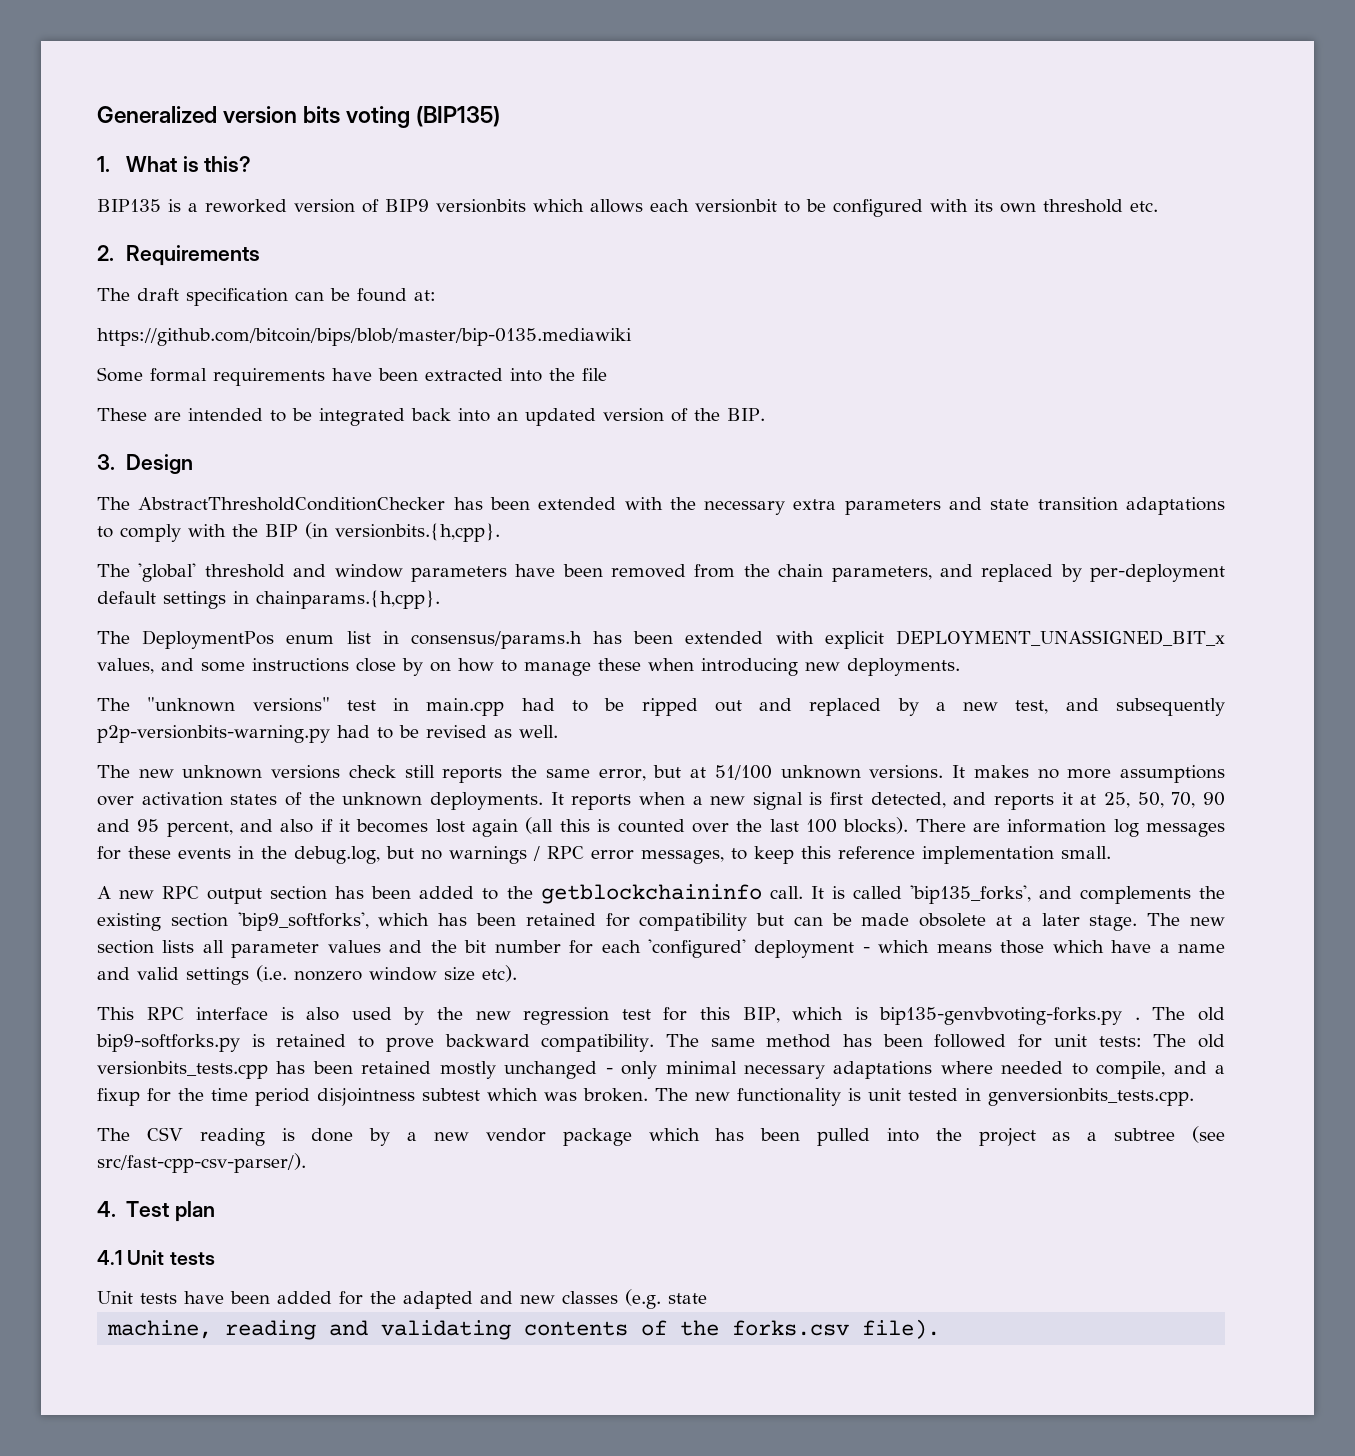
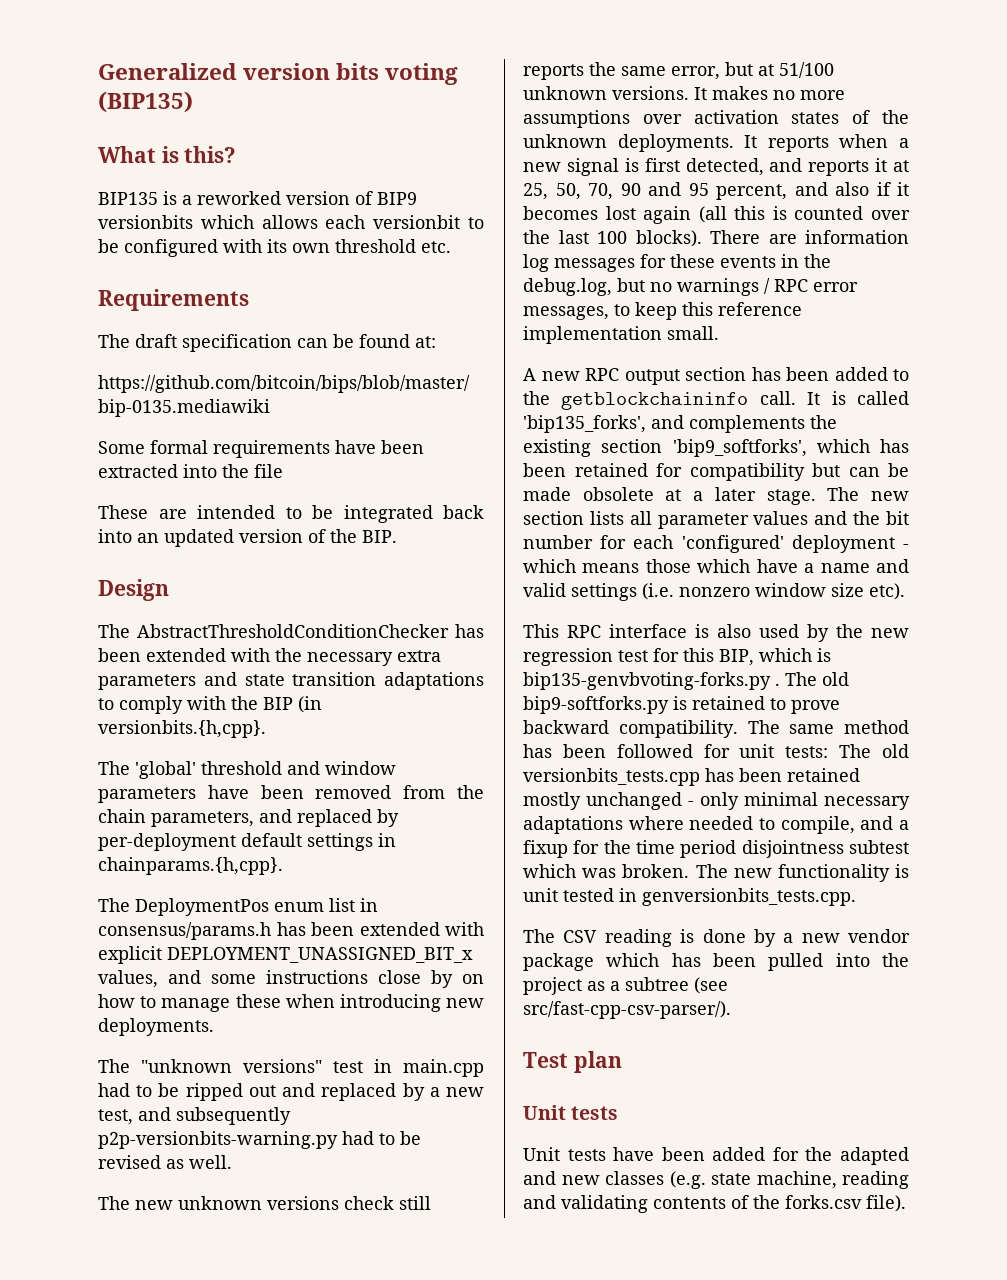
[97,156,110,172] 1. -> (193, 102) none
[97,245,114,261] 2. -> (451, 247) none
[97,454,115,470] 3. -> (397, 536) none
[97,1201,116,1217] 4. -> (731, 1010) none
[97,1250,122,1265] 4.1 -> (622, 1062) none
(707, 1298) // -> (751, 1179) none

§ **WHAT THE EXERCISE ASKS**
Your answer should consist only of the lines from the one with "[97,1250,122,1265] 4.1 -> (622, 1062) none" through the last line of the entries above, retyped exactly.

§ **EXERCISE ANSWER**
[97,1250,122,1265] 4.1 -> (622, 1062) none
(707, 1298) // -> (751, 1179) none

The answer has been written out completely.